Task brief: Set down the material in full. Keep every line exactly as it is.

Supplied records:
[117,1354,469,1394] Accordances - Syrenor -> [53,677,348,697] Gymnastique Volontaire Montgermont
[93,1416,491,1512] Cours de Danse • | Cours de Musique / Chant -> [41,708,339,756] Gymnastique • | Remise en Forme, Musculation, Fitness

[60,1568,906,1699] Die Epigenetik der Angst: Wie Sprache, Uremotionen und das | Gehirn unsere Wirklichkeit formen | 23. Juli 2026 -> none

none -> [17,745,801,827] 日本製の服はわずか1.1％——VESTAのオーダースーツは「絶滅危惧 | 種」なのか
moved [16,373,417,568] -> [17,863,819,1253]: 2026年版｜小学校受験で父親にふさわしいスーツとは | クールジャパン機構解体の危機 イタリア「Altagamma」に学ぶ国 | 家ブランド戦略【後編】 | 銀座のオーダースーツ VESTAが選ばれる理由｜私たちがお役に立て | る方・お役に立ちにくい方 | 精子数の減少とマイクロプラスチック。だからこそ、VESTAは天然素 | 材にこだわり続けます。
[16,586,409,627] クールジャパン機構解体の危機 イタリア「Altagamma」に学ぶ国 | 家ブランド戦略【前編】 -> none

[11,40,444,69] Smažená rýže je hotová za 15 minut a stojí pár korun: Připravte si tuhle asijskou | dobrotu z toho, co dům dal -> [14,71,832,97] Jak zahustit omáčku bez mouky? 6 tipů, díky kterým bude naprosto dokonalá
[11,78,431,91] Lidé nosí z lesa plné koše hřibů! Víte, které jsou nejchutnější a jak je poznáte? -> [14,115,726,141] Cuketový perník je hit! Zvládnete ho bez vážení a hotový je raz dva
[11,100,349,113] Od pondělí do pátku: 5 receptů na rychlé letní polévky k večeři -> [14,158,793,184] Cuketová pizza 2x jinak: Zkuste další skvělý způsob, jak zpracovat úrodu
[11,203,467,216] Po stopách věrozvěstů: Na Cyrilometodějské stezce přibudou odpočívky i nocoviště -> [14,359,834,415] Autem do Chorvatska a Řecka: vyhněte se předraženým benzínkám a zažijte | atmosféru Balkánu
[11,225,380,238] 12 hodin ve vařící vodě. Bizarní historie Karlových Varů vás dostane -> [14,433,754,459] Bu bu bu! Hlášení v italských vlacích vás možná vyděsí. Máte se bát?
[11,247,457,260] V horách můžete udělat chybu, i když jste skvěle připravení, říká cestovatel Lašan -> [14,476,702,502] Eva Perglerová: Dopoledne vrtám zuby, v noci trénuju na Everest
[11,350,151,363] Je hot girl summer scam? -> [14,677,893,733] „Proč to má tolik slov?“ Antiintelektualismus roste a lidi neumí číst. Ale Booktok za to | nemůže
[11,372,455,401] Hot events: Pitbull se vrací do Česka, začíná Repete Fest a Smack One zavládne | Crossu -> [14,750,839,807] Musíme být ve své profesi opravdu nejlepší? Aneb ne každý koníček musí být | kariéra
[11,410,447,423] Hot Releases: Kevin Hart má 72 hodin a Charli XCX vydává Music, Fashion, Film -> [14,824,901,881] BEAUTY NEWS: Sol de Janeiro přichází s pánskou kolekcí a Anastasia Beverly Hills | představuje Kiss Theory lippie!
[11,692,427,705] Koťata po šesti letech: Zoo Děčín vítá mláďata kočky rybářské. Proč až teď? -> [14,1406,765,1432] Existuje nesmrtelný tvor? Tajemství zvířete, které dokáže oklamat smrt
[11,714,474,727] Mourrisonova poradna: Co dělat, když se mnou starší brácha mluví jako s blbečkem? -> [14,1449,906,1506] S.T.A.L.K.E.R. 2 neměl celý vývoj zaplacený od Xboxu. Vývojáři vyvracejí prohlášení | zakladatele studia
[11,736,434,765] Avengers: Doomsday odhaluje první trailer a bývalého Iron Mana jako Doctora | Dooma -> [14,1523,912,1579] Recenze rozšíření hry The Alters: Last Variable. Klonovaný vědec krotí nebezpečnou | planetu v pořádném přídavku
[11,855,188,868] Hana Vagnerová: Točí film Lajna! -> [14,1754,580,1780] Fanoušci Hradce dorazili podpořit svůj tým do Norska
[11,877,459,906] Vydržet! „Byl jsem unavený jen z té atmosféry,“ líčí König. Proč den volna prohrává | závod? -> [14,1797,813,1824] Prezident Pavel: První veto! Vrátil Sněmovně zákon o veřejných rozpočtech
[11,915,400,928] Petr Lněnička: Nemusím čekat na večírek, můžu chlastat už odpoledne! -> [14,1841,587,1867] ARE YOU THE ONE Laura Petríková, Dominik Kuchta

Response for this exercise:
[117,1354,469,1394] Accordances - Syrenor -> [53,677,348,697] Gymnastique Volontaire Montgermont
[93,1416,491,1512] Cours de Danse • | Cours de Musique / Chant -> [41,708,339,756] Gymnastique • | Remise en Forme, Musculation, Fitness

[60,1568,906,1699] Die Epigenetik der Angst: Wie Sprache, Uremotionen und das | Gehirn unsere Wirklichkeit formen | 23. Juli 2026 -> none

none -> [17,745,801,827] 日本製の服はわずか1.1％——VESTAのオーダースーツは「絶滅危惧 | 種」なのか
moved [16,373,417,568] -> [17,863,819,1253]: 2026年版｜小学校受験で父親にふさわしいスーツとは | クールジャパン機構解体の危機 イタリア「Altagamma」に学ぶ国 | 家ブランド戦略【後編】 | 銀座のオーダースーツ VESTAが選ばれる理由｜私たちがお役に立て | る方・お役に立ちにくい方 | 精子数の減少とマイクロプラスチック。だからこそ、VESTAは天然素 | 材にこだわり続けます。
[16,586,409,627] クールジャパン機構解体の危機 イタリア「Altagamma」に学ぶ国 | 家ブランド戦略【前編】 -> none

[11,40,444,69] Smažená rýže je hotová za 15 minut a stojí pár korun: Připravte si tuhle asijskou | dobrotu z toho, co dům dal -> [14,71,832,97] Jak zahustit omáčku bez mouky? 6 tipů, díky kterým bude naprosto dokonalá
[11,78,431,91] Lidé nosí z lesa plné koše hřibů! Víte, které jsou nejchutnější a jak je poznáte? -> [14,115,726,141] Cuketový perník je hit! Zvládnete ho bez vážení a hotový je raz dva
[11,100,349,113] Od pondělí do pátku: 5 receptů na rychlé letní polévky k večeři -> [14,158,793,184] Cuketová pizza 2x jinak: Zkuste další skvělý způsob, jak zpracovat úrodu
[11,203,467,216] Po stopách věrozvěstů: Na Cyrilometodějské stezce přibudou odpočívky i nocoviště -> [14,359,834,415] Autem do Chorvatska a Řecka: vyhněte se předraženým benzínkám a zažijte | atmosféru Balkánu
[11,225,380,238] 12 hodin ve vařící vodě. Bizarní historie Karlových Varů vás dostane -> [14,433,754,459] Bu bu bu! Hlášení v italských vlacích vás možná vyděsí. Máte se bát?
[11,247,457,260] V horách můžete udělat chybu, i když jste skvěle připravení, říká cestovatel Lašan -> [14,476,702,502] Eva Perglerová: Dopoledne vrtám zuby, v noci trénuju na Everest
[11,350,151,363] Je hot girl summer scam? -> [14,677,893,733] „Proč to má tolik slov?“ Antiintelektualismus roste a lidi neumí číst. Ale Booktok za to | nemůže
[11,372,455,401] Hot events: Pitbull se vrací do Česka, začíná Repete Fest a Smack One zavládne | Crossu -> [14,750,839,807] Musíme být ve své profesi opravdu nejlepší? Aneb ne každý koníček musí být | kariéra
[11,410,447,423] Hot Releases: Kevin Hart má 72 hodin a Charli XCX vydává Music, Fashion, Film -> [14,824,901,881] BEAUTY NEWS: Sol de Janeiro přichází s pánskou kolekcí a Anastasia Beverly Hills | představuje Kiss Theory lippie!
[11,692,427,705] Koťata po šesti letech: Zoo Děčín vítá mláďata kočky rybářské. Proč až teď? -> [14,1406,765,1432] Existuje nesmrtelný tvor? Tajemství zvířete, které dokáže oklamat smrt
[11,714,474,727] Mourrisonova poradna: Co dělat, když se mnou starší brácha mluví jako s blbečkem? -> [14,1449,906,1506] S.T.A.L.K.E.R. 2 neměl celý vývoj zaplacený od Xboxu. Vývojáři vyvracejí prohlášení | zakladatele studia
[11,736,434,765] Avengers: Doomsday odhaluje první trailer a bývalého Iron Mana jako Doctora | Dooma -> [14,1523,912,1579] Recenze rozšíření hry The Alters: Last Variable. Klonovaný vědec krotí nebezpečnou | planetu v pořádném přídavku
[11,855,188,868] Hana Vagnerová: Točí film Lajna! -> [14,1754,580,1780] Fanoušci Hradce dorazili podpořit svůj tým do Norska
[11,877,459,906] Vydržet! „Byl jsem unavený jen z té atmosféry,“ líčí König. Proč den volna prohrává | závod? -> [14,1797,813,1824] Prezident Pavel: První veto! Vrátil Sněmovně zákon o veřejných rozpočtech
[11,915,400,928] Petr Lněnička: Nemusím čekat na večírek, můžu chlastat už odpoledne! -> [14,1841,587,1867] ARE YOU THE ONE Laura Petríková, Dominik Kuchta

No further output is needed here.